* TASK DIRECTIONS: Once the line containing "- Must not break" has been written out, stop; until then, restate each line of the entries below word for word from the first.

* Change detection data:
[Start of section]
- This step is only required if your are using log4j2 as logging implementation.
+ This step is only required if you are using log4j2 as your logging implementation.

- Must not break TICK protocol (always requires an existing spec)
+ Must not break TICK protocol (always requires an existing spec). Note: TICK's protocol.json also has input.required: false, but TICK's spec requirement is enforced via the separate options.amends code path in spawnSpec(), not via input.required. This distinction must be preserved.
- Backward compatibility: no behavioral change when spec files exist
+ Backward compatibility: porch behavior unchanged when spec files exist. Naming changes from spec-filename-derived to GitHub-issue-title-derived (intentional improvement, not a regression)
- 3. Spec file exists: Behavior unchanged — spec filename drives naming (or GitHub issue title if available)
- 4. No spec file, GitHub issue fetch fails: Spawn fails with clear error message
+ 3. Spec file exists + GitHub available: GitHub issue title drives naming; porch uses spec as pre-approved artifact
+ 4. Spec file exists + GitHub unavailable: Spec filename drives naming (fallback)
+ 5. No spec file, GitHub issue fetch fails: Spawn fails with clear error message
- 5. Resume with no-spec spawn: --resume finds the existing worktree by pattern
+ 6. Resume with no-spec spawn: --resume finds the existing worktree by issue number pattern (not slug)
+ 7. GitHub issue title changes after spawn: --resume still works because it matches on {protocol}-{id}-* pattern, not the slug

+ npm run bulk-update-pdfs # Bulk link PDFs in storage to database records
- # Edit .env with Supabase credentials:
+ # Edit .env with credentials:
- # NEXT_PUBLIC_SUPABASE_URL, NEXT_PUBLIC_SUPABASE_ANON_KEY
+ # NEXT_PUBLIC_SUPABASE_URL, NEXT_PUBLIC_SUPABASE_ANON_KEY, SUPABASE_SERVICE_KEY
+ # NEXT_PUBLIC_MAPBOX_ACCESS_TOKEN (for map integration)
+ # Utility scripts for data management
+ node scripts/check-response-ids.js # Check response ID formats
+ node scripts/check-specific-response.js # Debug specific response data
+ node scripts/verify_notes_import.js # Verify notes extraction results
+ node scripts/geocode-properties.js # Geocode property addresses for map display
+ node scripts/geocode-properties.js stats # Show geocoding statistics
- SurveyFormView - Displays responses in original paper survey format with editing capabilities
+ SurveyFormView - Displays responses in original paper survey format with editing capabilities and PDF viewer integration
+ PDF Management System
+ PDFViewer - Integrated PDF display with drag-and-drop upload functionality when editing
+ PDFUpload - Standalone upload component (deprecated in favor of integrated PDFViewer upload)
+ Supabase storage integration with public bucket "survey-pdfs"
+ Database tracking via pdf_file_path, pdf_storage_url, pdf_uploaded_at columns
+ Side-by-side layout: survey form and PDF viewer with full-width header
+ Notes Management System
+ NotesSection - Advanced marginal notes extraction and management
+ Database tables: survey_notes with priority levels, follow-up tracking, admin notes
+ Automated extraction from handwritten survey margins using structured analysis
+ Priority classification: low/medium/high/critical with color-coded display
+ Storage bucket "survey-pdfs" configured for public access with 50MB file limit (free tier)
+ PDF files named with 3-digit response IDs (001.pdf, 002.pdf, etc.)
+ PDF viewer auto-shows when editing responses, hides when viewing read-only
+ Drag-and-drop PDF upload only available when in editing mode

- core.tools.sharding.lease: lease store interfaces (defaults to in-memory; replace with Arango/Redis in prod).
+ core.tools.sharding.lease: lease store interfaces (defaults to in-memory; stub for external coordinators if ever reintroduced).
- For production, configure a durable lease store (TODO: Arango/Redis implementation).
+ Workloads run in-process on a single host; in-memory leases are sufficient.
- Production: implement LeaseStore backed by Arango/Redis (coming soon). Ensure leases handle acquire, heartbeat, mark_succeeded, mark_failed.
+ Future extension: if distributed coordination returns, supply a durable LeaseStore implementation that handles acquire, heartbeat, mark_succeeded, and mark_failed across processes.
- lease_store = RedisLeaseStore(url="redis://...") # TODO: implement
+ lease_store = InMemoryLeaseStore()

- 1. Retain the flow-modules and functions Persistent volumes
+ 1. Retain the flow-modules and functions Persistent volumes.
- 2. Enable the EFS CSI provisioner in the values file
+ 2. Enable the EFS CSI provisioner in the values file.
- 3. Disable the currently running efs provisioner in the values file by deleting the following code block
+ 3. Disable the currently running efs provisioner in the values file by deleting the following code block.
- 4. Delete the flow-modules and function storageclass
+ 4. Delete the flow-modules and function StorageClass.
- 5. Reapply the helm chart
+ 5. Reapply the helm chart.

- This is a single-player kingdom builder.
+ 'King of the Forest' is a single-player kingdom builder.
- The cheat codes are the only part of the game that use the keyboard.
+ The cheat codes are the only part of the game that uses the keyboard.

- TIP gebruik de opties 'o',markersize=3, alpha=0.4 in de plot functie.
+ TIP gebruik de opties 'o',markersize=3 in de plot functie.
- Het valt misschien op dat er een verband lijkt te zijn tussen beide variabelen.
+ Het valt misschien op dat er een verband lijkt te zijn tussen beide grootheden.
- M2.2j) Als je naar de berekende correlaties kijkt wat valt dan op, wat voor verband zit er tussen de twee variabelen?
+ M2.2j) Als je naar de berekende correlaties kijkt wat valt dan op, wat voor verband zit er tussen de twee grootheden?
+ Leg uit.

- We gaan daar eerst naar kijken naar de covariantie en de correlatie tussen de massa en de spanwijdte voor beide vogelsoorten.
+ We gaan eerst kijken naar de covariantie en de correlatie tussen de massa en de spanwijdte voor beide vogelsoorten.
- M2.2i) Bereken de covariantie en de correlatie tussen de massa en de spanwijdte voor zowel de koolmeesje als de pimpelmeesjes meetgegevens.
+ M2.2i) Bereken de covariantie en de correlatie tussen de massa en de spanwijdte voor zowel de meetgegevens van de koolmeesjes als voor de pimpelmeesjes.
[End of section]
* RESPONSE AREA:
- This step is only required if your are using log4j2 as logging implementation.
+ This step is only required if you are using log4j2 as your logging implementation.

- Must not break TICK protocol (always requires an existing spec)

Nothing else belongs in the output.